#### TASK PROMPT:
Which lines below contain the word "incident"? Copy each one.

#### RECORD EXCERPTS:
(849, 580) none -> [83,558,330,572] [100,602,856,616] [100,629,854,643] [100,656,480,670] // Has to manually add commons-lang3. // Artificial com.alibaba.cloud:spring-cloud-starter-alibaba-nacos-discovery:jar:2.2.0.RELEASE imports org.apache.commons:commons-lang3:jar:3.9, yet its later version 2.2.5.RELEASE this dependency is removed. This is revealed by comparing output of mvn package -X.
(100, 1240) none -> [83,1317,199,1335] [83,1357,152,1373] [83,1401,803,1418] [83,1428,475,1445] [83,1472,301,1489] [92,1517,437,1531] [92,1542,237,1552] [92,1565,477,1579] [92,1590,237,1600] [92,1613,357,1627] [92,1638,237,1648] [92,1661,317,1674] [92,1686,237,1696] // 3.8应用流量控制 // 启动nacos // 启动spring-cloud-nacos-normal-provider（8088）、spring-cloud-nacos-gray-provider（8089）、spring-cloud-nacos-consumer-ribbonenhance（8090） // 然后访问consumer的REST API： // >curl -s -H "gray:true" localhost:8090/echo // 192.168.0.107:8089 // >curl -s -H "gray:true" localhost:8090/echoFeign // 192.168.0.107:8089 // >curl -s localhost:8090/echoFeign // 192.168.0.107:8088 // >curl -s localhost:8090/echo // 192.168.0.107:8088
---
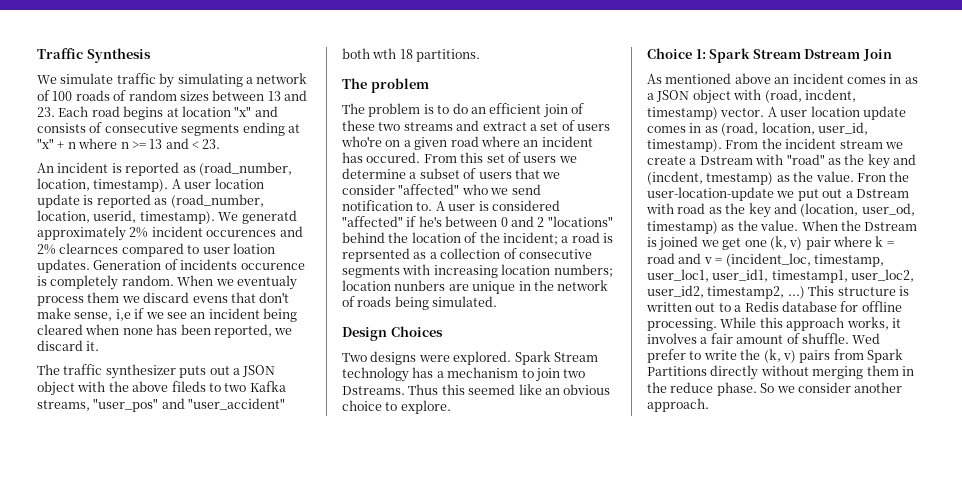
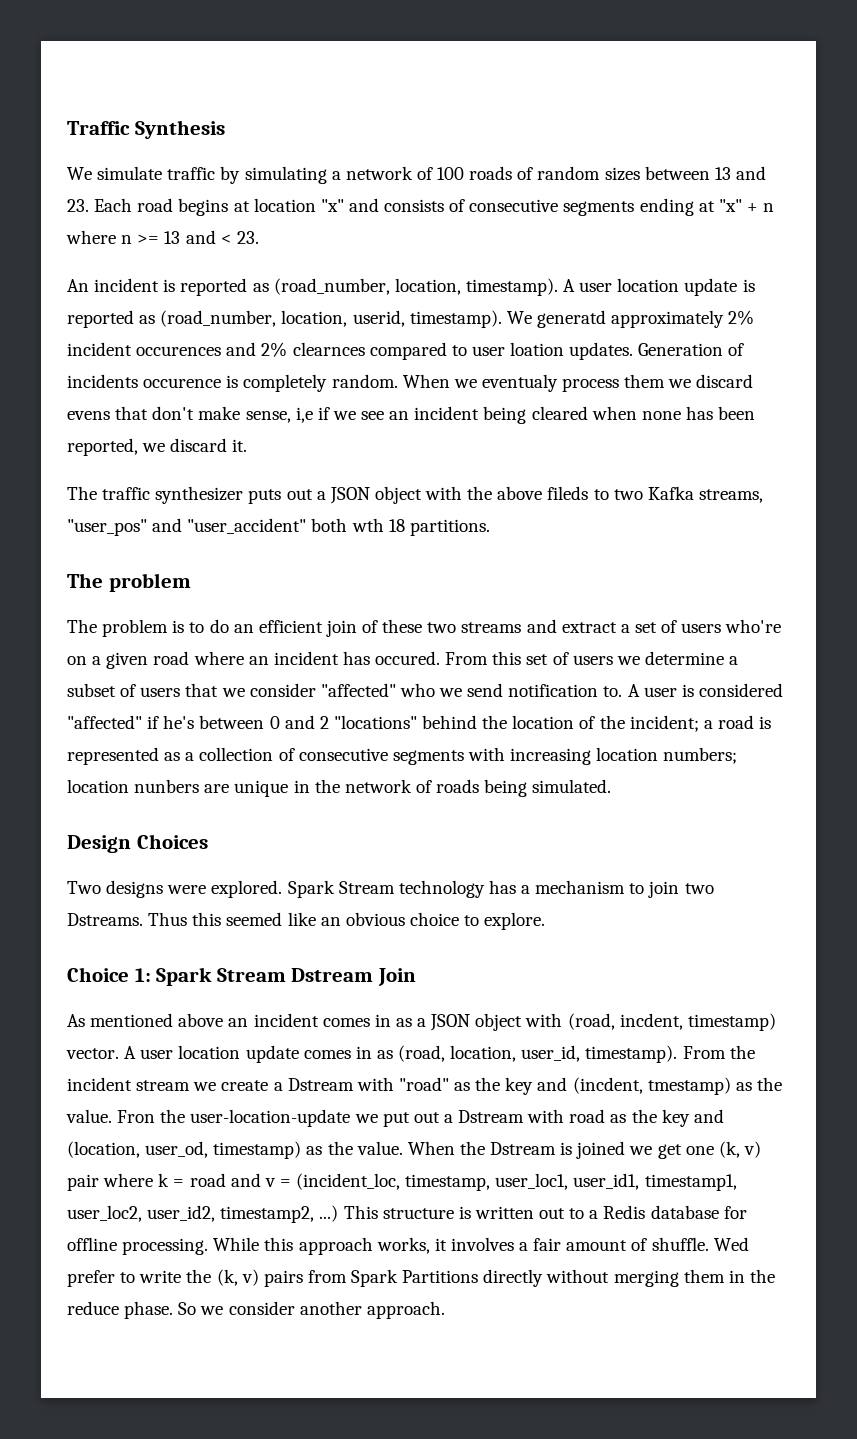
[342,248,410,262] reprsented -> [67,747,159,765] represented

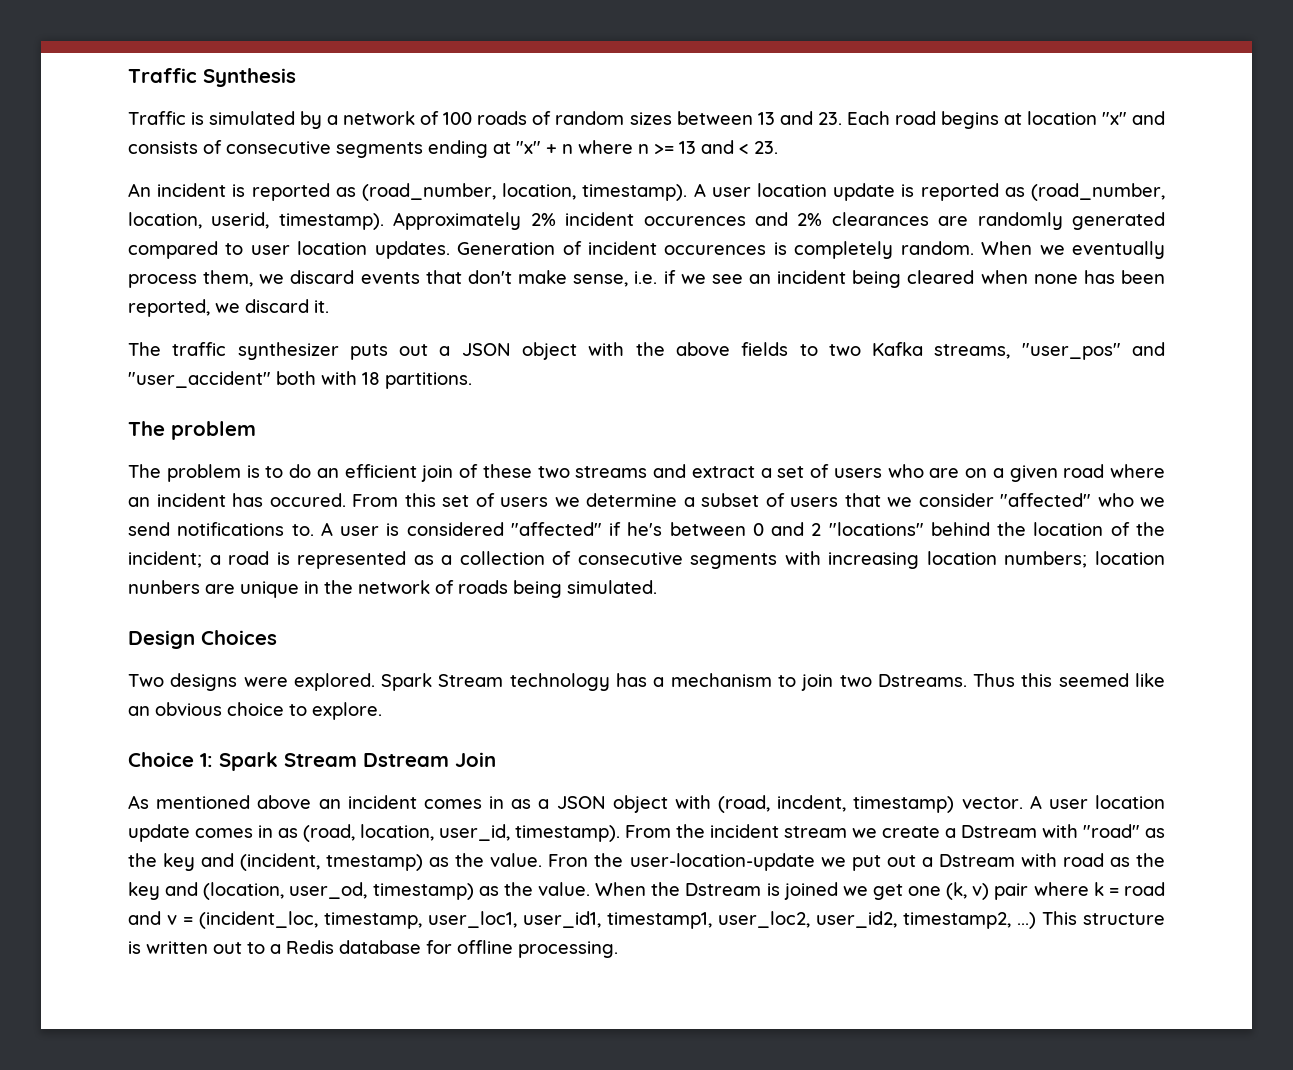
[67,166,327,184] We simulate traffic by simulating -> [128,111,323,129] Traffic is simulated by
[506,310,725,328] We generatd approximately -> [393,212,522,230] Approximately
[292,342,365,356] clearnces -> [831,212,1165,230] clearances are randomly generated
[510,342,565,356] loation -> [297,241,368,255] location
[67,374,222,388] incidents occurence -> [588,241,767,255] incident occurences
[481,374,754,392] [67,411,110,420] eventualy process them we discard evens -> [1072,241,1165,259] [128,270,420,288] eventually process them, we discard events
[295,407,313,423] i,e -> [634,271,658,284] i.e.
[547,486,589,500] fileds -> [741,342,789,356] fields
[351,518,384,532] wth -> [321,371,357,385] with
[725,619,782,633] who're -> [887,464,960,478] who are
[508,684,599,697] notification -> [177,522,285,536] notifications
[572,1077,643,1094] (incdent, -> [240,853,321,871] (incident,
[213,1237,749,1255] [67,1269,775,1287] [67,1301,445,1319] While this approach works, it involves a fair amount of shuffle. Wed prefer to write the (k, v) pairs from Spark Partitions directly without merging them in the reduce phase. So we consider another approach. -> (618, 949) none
---
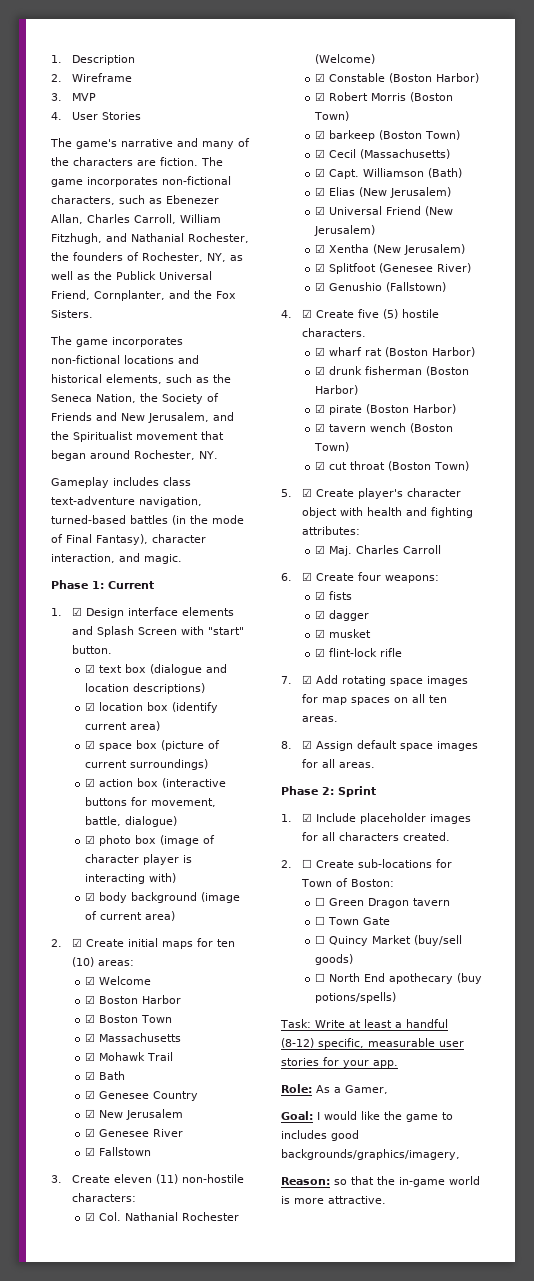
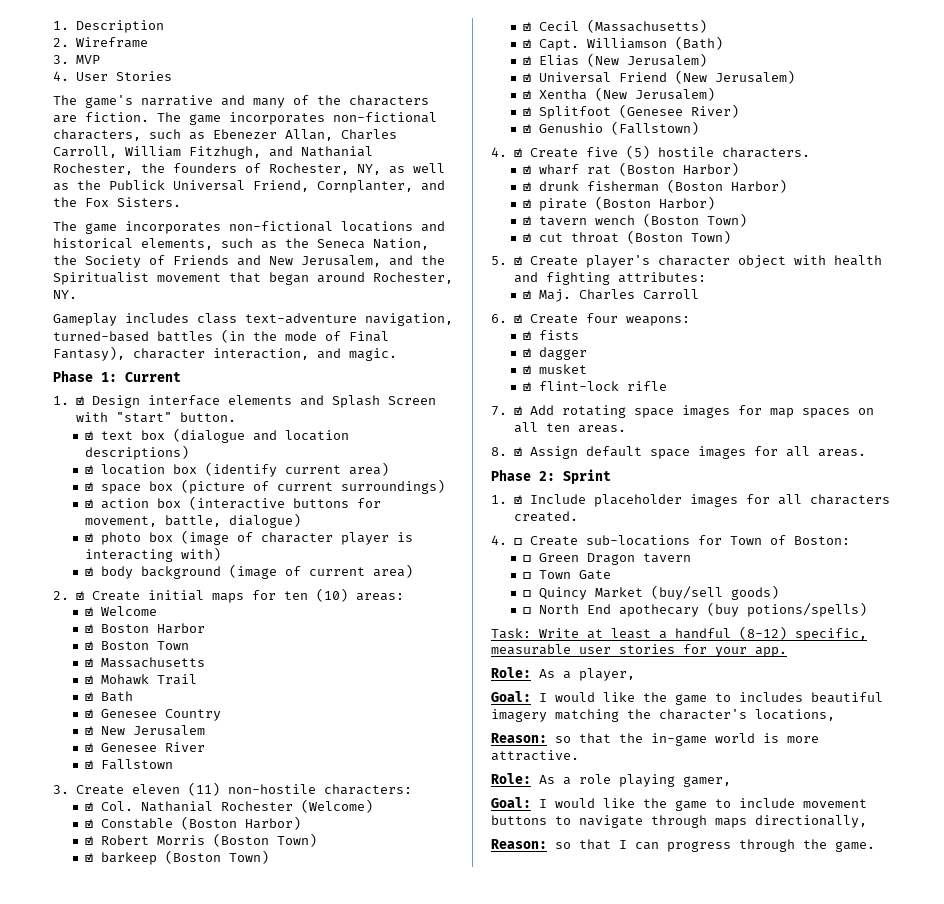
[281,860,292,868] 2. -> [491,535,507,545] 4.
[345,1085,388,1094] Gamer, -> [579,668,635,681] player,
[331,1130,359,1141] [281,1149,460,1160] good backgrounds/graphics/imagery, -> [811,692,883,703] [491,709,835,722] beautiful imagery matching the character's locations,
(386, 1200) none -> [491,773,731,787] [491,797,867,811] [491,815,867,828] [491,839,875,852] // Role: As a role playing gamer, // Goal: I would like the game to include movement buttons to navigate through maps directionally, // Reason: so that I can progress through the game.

#### SOLUTION TO THIS TASK:
[67,374,222,388] incidents occurence -> [588,241,767,255] incident occurences
[572,1077,643,1094] (incdent, -> [240,853,321,871] (incident,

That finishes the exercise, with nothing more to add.